Eat to Live isn’t just the name of the book, it’s the title of the diet the author recommends. It suggests you focus on eating as many green vegetables, beans, legumes, and fruit as you want because your body will tell you when to eat more or less.
For your green vegetables, try romaine lettuce, broccoli, Swiss chard, cabbage, kale, or collard greens. Beans and legumes, like peas, are great too because they help with weight loss and disease prevention.
And last but not least, fruits are an important part of the diet. This is because they help curb the natural sweet tooth that we all have while also containing the nutrients we need to survive and thrive!
Eat To Live Review
Eat To Live is an amazing book that really inspires you to eat healthier.
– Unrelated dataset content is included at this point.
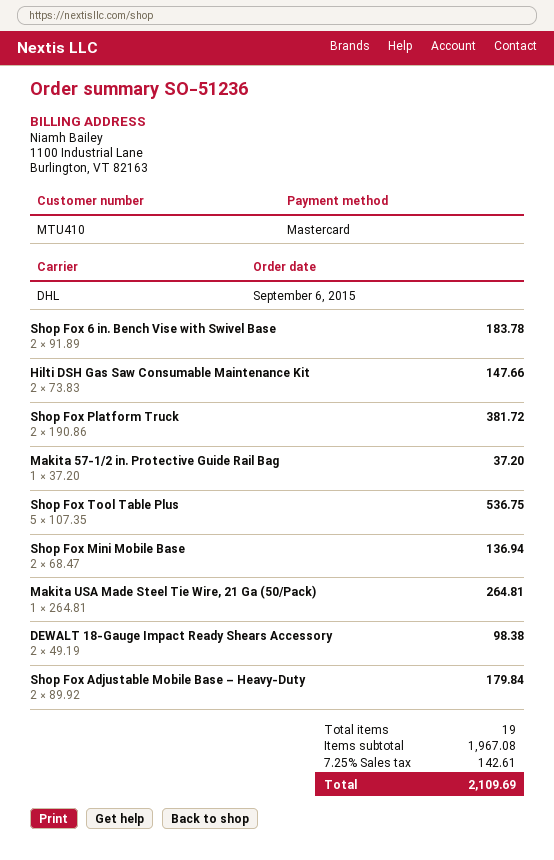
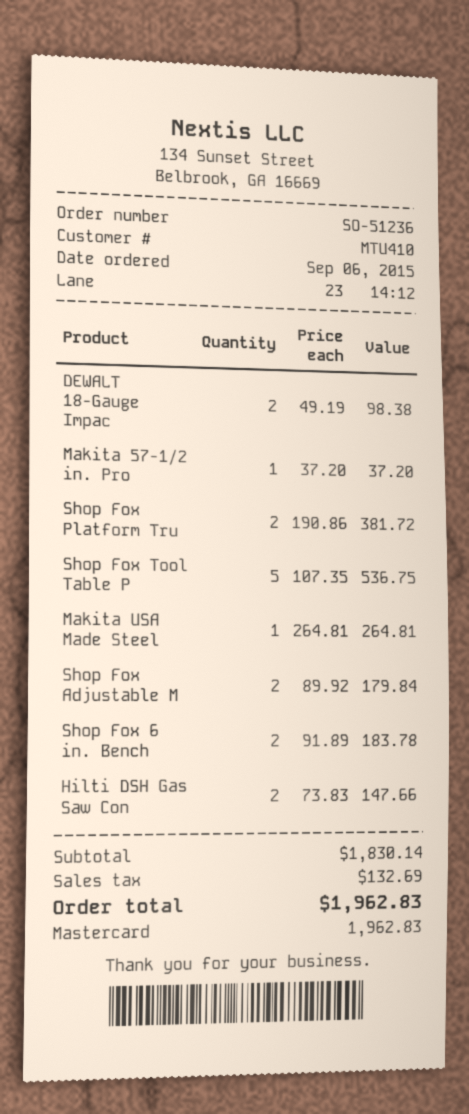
Shop Fox Mini Mobile Base: 2 x 68.47 = 136.94 -> none
subtotal: 1967.08 -> 1830.14
tax: 142.61 -> 132.69
total: 2109.69 -> 1962.83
The emphasis on losing weight didn’t sit right with me because although that’s a good goal, what happens afterward? Really that’s just about the only thing I could say I would change, there’s nothing else to criticize about this great book!
Who would I recommend the Eat To Live summary to?
The 41-year-old who has a layer of fat around their waist and wants to get rid of it, the 24-year-old that is learning about nutrition and is hoping to set lifelong healthy eating habits, and anybody that’s tired of being overweight and having a hard time doing any physical activity.